Directions: Images do not belong in the copy. Retype all the entries below exactly.

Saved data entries
BEGIN
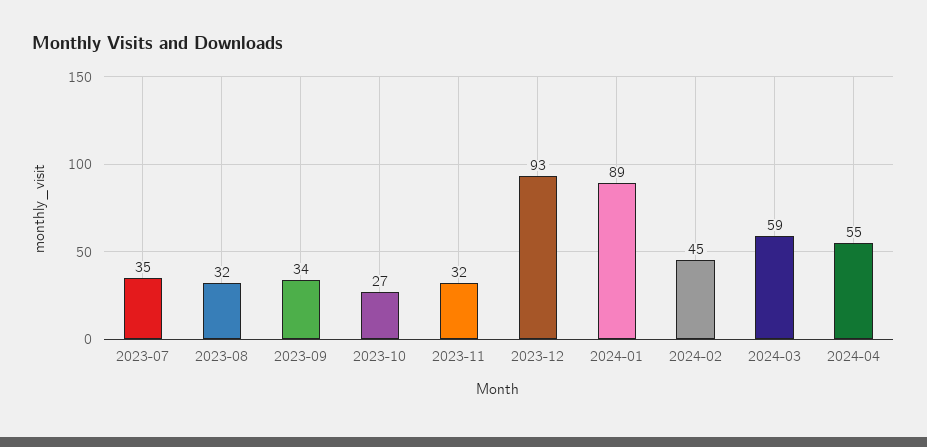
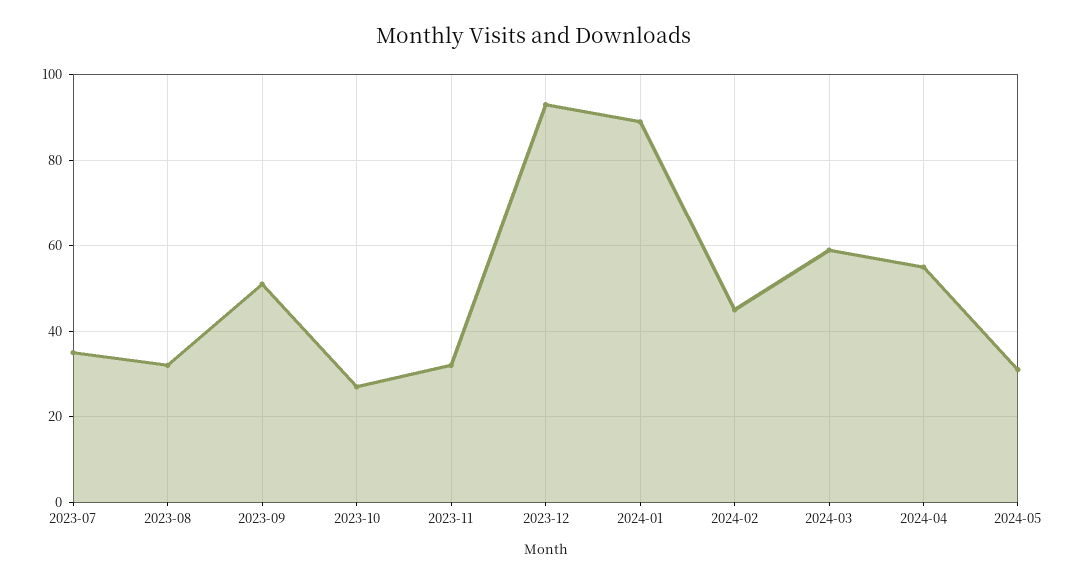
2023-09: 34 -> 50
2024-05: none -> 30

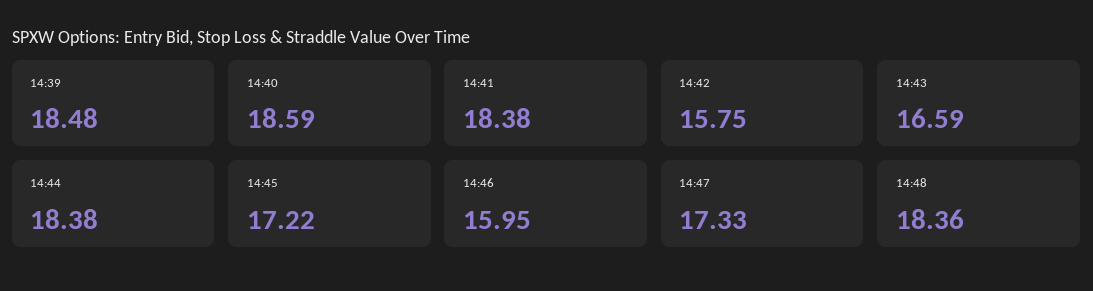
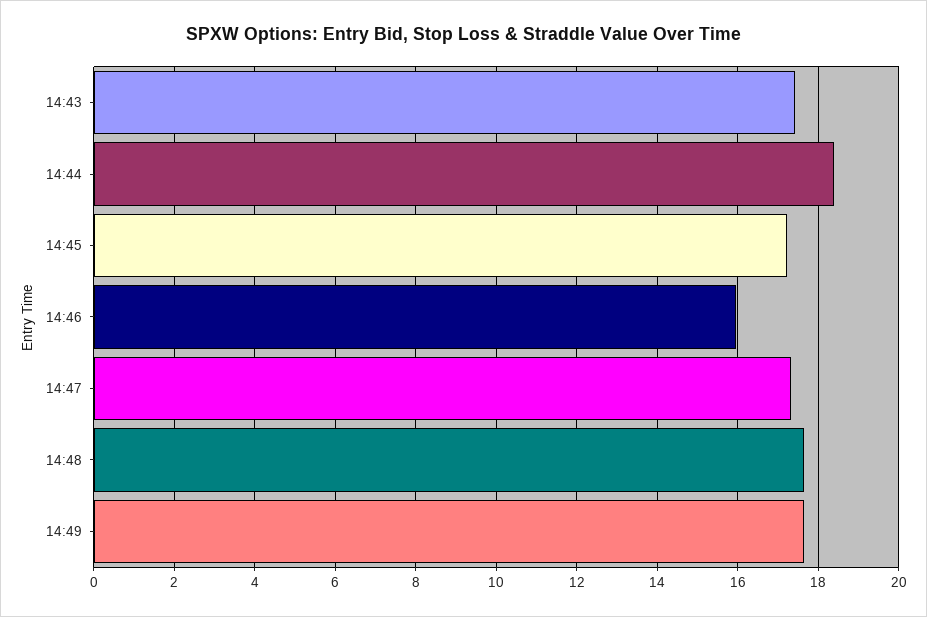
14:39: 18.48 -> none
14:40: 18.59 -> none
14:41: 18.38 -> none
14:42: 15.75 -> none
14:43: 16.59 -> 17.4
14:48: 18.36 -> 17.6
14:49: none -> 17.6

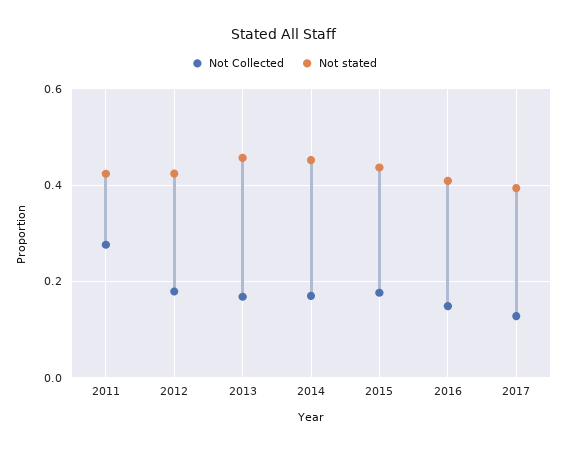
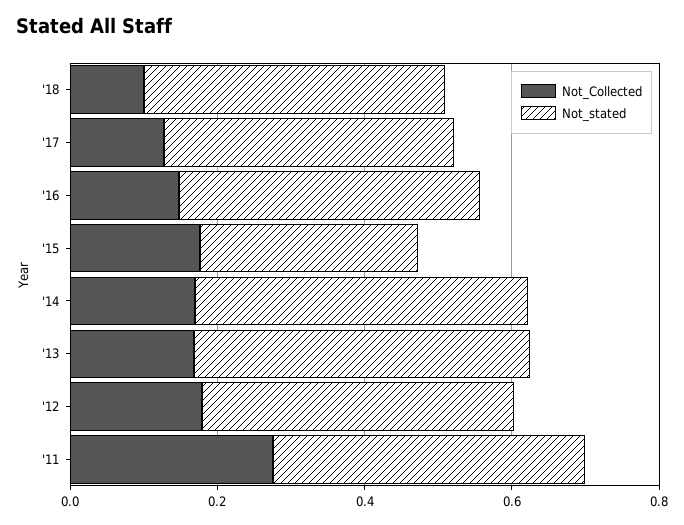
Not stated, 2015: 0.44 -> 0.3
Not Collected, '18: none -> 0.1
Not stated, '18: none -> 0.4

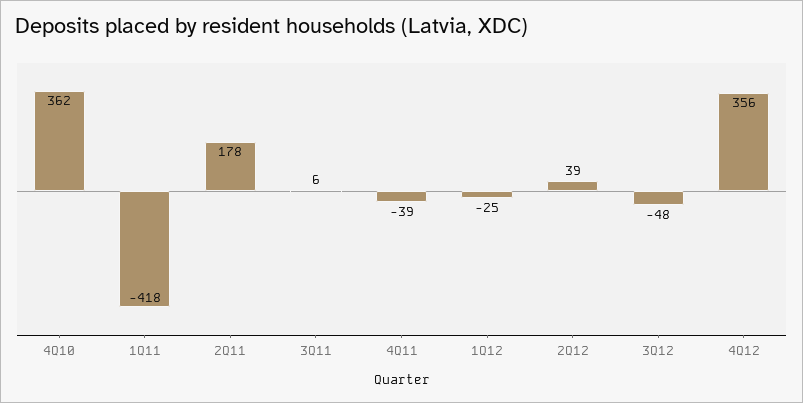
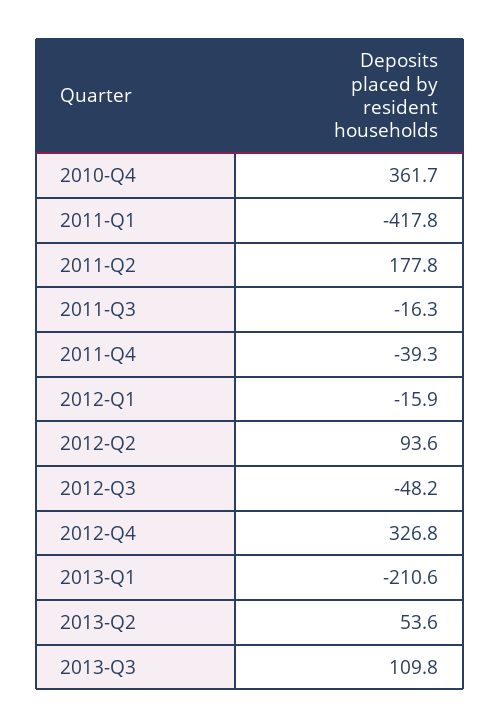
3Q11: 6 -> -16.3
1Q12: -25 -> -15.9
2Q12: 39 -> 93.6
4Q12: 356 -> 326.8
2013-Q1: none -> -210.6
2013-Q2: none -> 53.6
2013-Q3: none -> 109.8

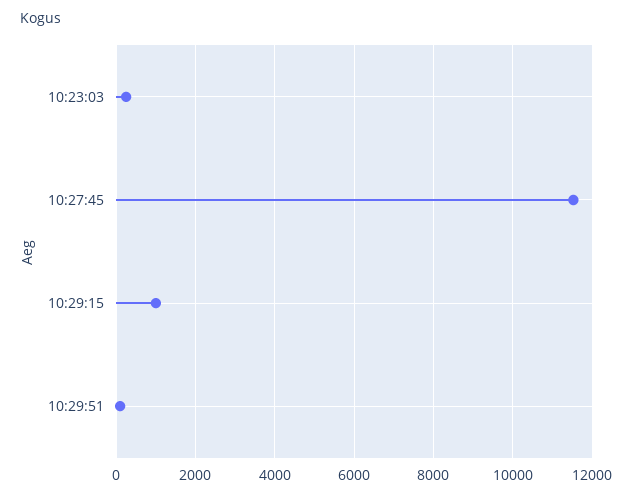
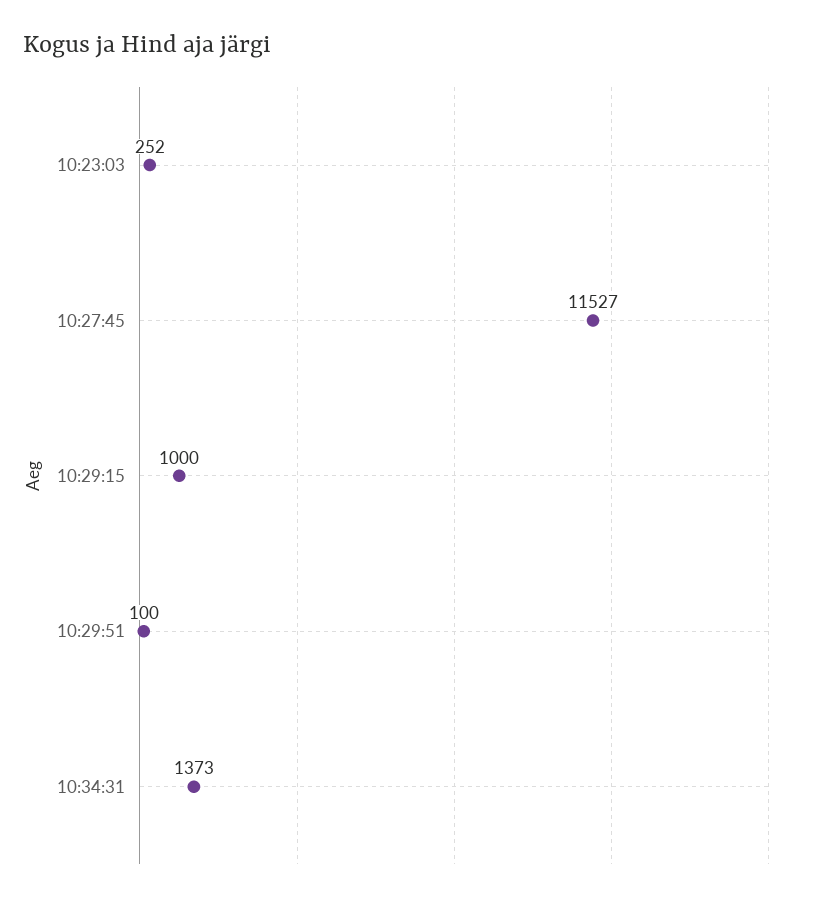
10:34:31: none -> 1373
END
Result of this exercise:
2023-09: 34 -> 50
2024-05: none -> 30

14:39: 18.48 -> none
14:40: 18.59 -> none
14:41: 18.38 -> none
14:42: 15.75 -> none
14:43: 16.59 -> 17.4
14:48: 18.36 -> 17.6
14:49: none -> 17.6

Not stated, 2015: 0.44 -> 0.3
Not Collected, '18: none -> 0.1
Not stated, '18: none -> 0.4

3Q11: 6 -> -16.3
1Q12: -25 -> -15.9
2Q12: 39 -> 93.6
4Q12: 356 -> 326.8
2013-Q1: none -> -210.6
2013-Q2: none -> 53.6
2013-Q3: none -> 109.8

10:34:31: none -> 1373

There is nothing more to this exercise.